# SUPPLIED RECORDS
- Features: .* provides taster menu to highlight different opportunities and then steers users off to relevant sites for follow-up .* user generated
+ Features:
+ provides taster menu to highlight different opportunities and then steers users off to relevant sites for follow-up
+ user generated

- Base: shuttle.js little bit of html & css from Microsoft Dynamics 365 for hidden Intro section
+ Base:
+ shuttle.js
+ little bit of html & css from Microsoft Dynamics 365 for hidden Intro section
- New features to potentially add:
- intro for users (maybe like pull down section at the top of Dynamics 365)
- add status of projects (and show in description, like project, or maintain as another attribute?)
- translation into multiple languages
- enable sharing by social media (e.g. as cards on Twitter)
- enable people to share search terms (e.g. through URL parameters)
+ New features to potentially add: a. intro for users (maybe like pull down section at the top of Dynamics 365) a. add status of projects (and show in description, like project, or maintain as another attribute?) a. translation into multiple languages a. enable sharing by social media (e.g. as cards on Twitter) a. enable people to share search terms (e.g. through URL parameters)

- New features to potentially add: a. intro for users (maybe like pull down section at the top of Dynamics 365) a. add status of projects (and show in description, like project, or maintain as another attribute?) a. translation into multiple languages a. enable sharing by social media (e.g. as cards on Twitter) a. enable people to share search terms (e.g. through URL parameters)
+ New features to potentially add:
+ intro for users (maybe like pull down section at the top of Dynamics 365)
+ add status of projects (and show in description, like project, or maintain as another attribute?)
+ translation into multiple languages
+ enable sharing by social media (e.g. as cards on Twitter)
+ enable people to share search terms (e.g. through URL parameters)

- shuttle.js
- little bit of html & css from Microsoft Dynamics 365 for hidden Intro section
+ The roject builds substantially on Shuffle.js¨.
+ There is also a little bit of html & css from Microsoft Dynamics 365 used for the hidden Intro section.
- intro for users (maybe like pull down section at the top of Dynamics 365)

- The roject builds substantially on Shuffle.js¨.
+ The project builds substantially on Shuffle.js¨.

==

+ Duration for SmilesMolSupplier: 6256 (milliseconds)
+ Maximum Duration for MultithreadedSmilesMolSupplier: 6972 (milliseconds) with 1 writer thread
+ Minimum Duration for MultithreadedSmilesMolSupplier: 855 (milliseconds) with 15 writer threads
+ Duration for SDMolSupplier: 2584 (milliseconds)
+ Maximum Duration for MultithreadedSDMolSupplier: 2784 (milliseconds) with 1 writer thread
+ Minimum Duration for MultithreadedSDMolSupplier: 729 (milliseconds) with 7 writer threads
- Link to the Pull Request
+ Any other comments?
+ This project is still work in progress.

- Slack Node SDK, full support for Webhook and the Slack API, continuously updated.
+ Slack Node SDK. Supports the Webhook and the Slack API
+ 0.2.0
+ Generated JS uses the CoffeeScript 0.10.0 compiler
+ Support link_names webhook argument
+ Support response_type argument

---

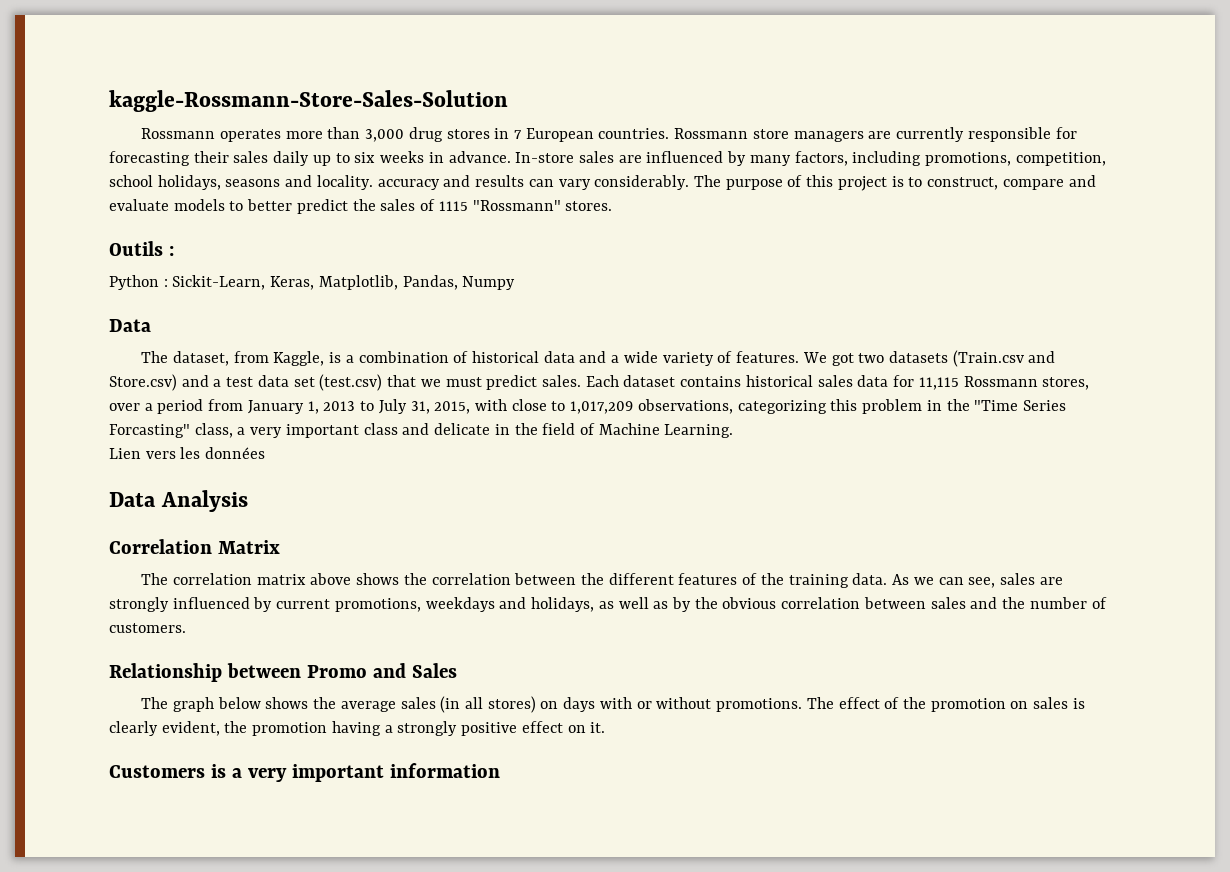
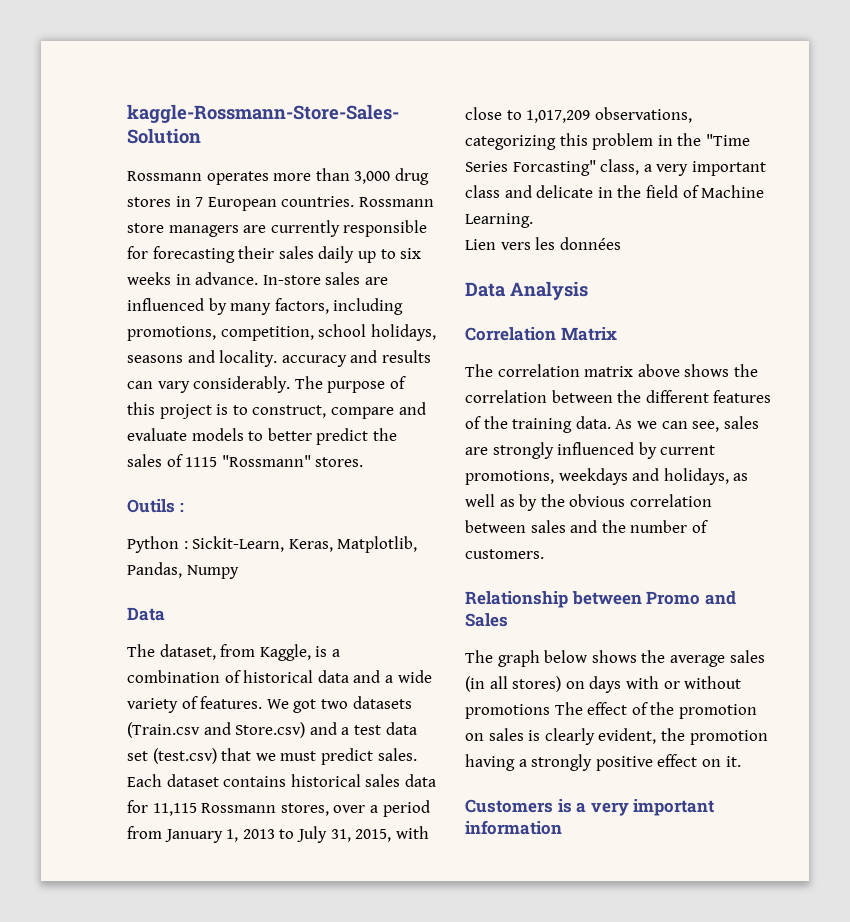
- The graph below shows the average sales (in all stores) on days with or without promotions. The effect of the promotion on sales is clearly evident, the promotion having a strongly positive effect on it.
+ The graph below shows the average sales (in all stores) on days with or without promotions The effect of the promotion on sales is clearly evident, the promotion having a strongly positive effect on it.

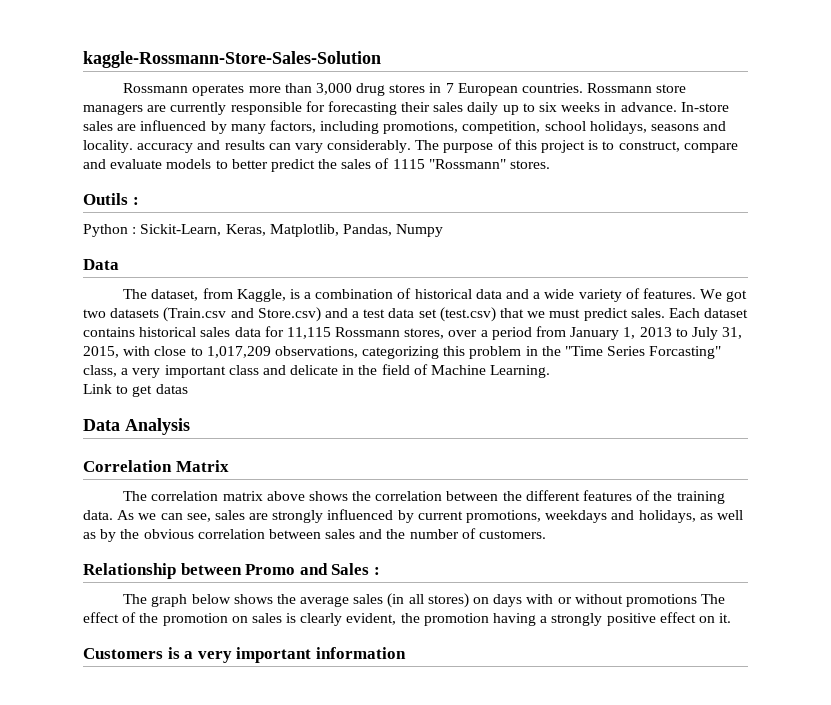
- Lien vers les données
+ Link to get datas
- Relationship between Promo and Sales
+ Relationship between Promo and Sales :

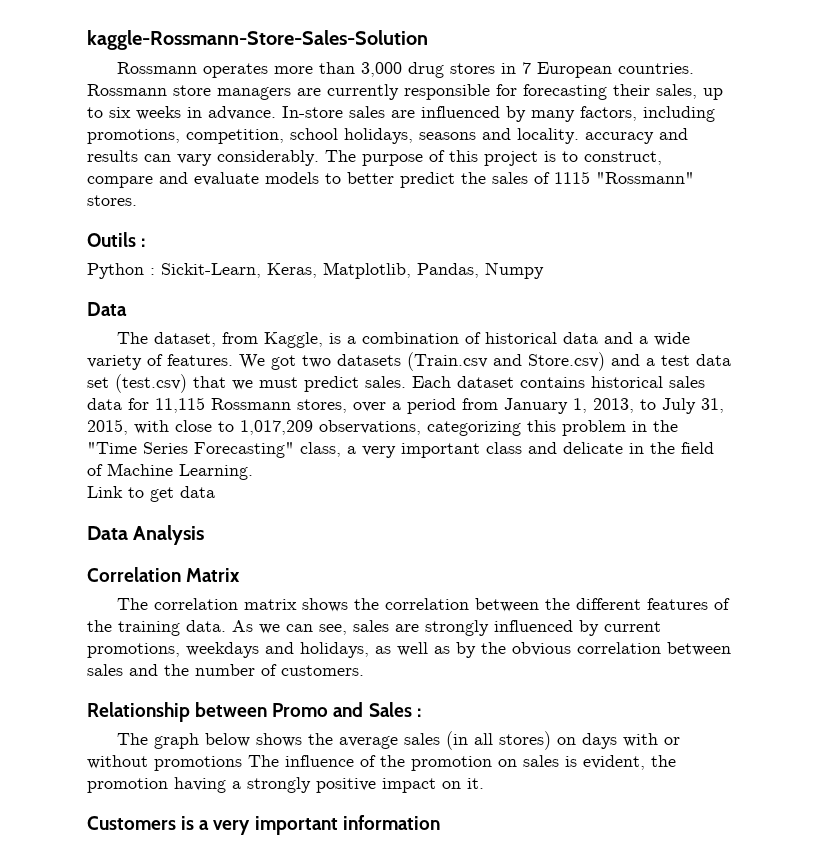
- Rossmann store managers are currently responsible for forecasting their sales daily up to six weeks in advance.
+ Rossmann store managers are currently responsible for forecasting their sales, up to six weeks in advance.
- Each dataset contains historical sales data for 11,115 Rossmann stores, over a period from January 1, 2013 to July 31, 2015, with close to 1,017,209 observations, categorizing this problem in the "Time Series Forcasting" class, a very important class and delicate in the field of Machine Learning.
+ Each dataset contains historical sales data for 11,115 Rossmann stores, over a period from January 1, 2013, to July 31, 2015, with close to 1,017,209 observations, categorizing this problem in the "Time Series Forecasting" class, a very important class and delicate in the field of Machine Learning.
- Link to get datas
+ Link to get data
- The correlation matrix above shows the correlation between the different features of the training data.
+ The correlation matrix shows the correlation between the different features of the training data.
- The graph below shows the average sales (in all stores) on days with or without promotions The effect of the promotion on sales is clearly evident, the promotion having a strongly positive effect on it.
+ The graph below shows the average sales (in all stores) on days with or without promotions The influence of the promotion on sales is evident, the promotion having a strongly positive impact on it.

# REQUIRED ACTION
Using the material, count the lines where the word "Slack" appears. Give the number by itself.

# TASK OUTPUT
2